室屋選手:それは駆け引きという訳では無く、参戦しているメンバーは全員が自信満々で喋ります。14番目のパイロットだって「どこそこの調子が悪かったからしょうがないんだ」といった感じです。それはメンタルのつくり方の大事な手法で「誰かと戦う前に自分自身を前向きにしておく」という事ですね。

Q:それは自分を奮い立たせると云うことでしょうか?

室屋選手:「勝てないかもしれないけど勝てるかな…」といった状態では勝てない。勝つことに前向きになっておくということです。時には負けるかもしれない、けど勝つと思うことで出来る事をやるしかないです。

Q:今年は表彰台が浦安のパブリックビューイング会場に作られました。過去2年は仮設ハンガー(格納庫)の隣で、沢山といえるほどの人に囲まれなかったかと思うのですが、今回はいかがでしたか?

室屋選手:あれは最高の表彰式でした。滑走路・ハンガーとレース会場が離れている(観客と表彰台が離れている)場合が多く、それはしょうがないのですが、今回は仮設飛行場のそばにパブリックビューイング会場が設けられ、そこで表彰式が行なわれたので非常に盛り上がりました。日本ですし、それは「特別」でした。

Q:今シーズンの今後の課題について聞かせて下さい。

室屋選手:まだあと5戦あります。レース終了の2週間後に次の場所へ行って、同じ事を繰り返す。ネバーエンディングなのでシーズン後半はチームスタッフにも疲れが蓄積します。チーム全体のモチベーションをキープし、マネージメントしていく事も必要になります。
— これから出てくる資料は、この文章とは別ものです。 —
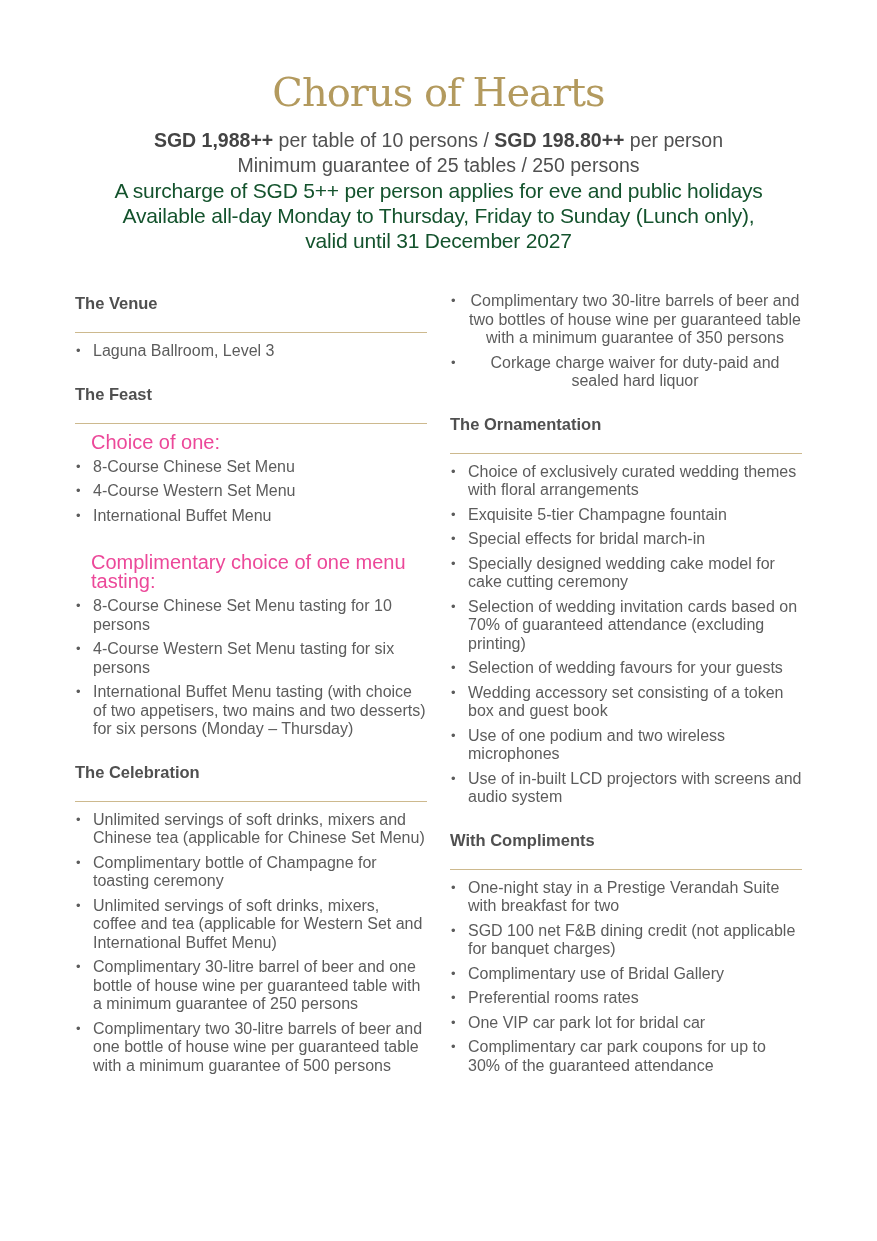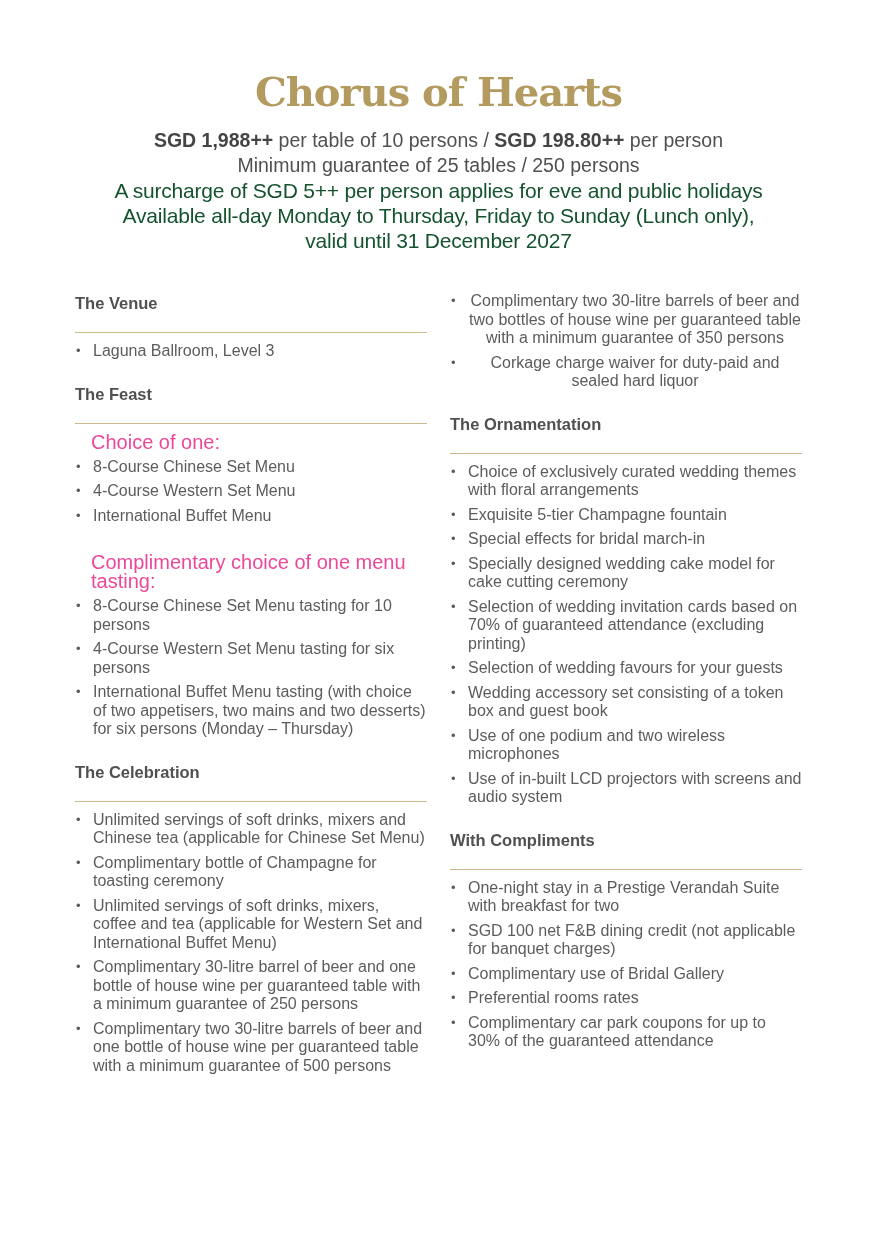--- a/index.html
+++ b/index.html
@@ -29,7 +29,7 @@
       letter-spacing: -1px;
       line-height: 52px;
       margin: 0;
-      font-weight: bold;
+      font-weight: normal;
       text-align: center;
     }
     .price-line {

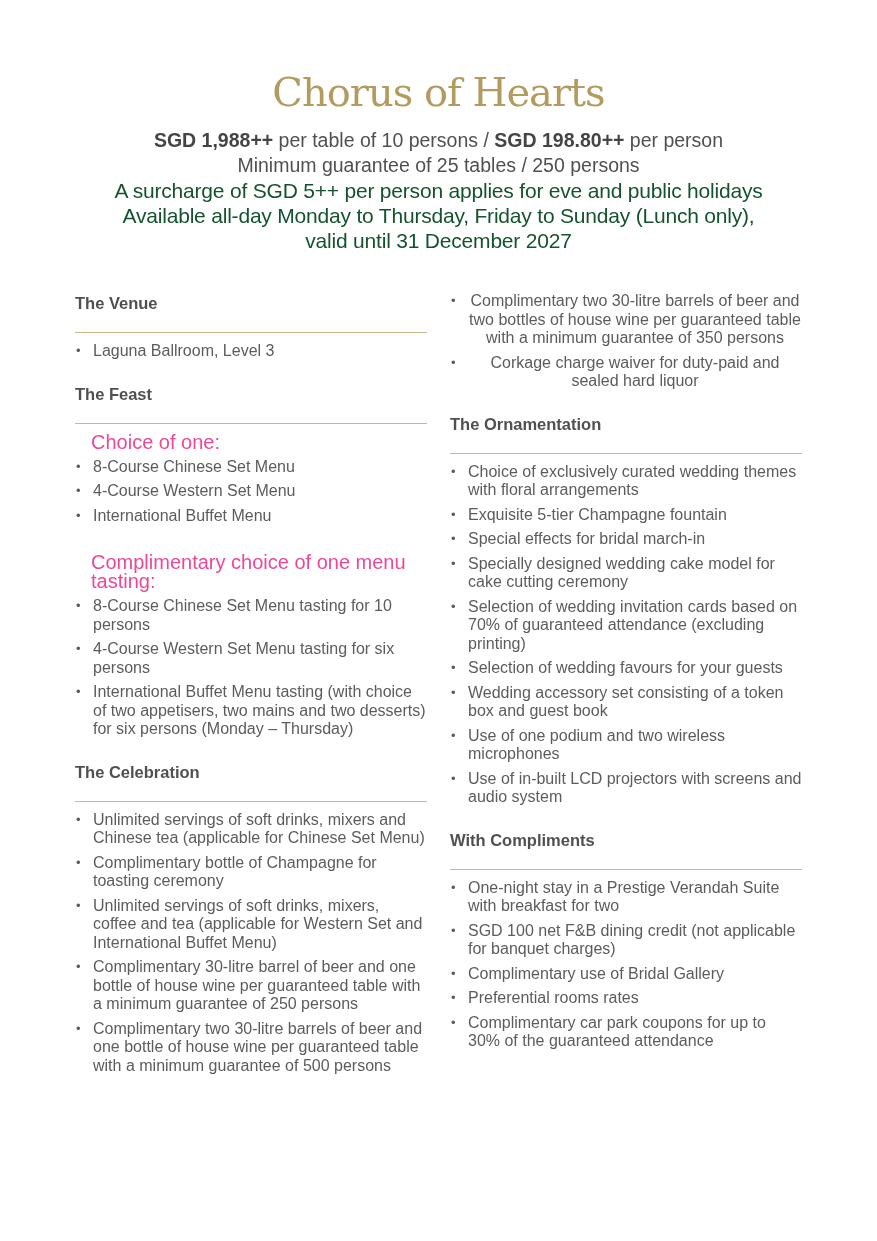--- a/index.html
+++ b/index.html
@@ -179,6 +179,7 @@
       <li>SGD 100 net F&amp;B dining credit (not applicable for banquet charges)</li>
       <li>Complimentary use of Bridal Gallery</li>
       <li>Preferential rooms rates</li>
+      <li>One VIP car park lot for bridal car</li>
       <li>Complimentary car park coupons for up to 30% of the guaranteed attendance</li>
     </ul>
   </div>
後半戦は回り込みの大きなコースレイアウトが増え、機体特性上ウイングレット装着機が有利になるため、中盤戦でポイントを稼ぎ、リードを保って終盤戦にいどみたいとの考えだそうです。

最後に日本のファンへのメッセージを頂きました。

室屋選手:3戦が終わり、2連勝という良い形で終わりましたが、まだこれから5戦あります。これからヨーロッパラウンドで苦しくなるので、これからが勝負です。引き続き、ご声援をお願い致します。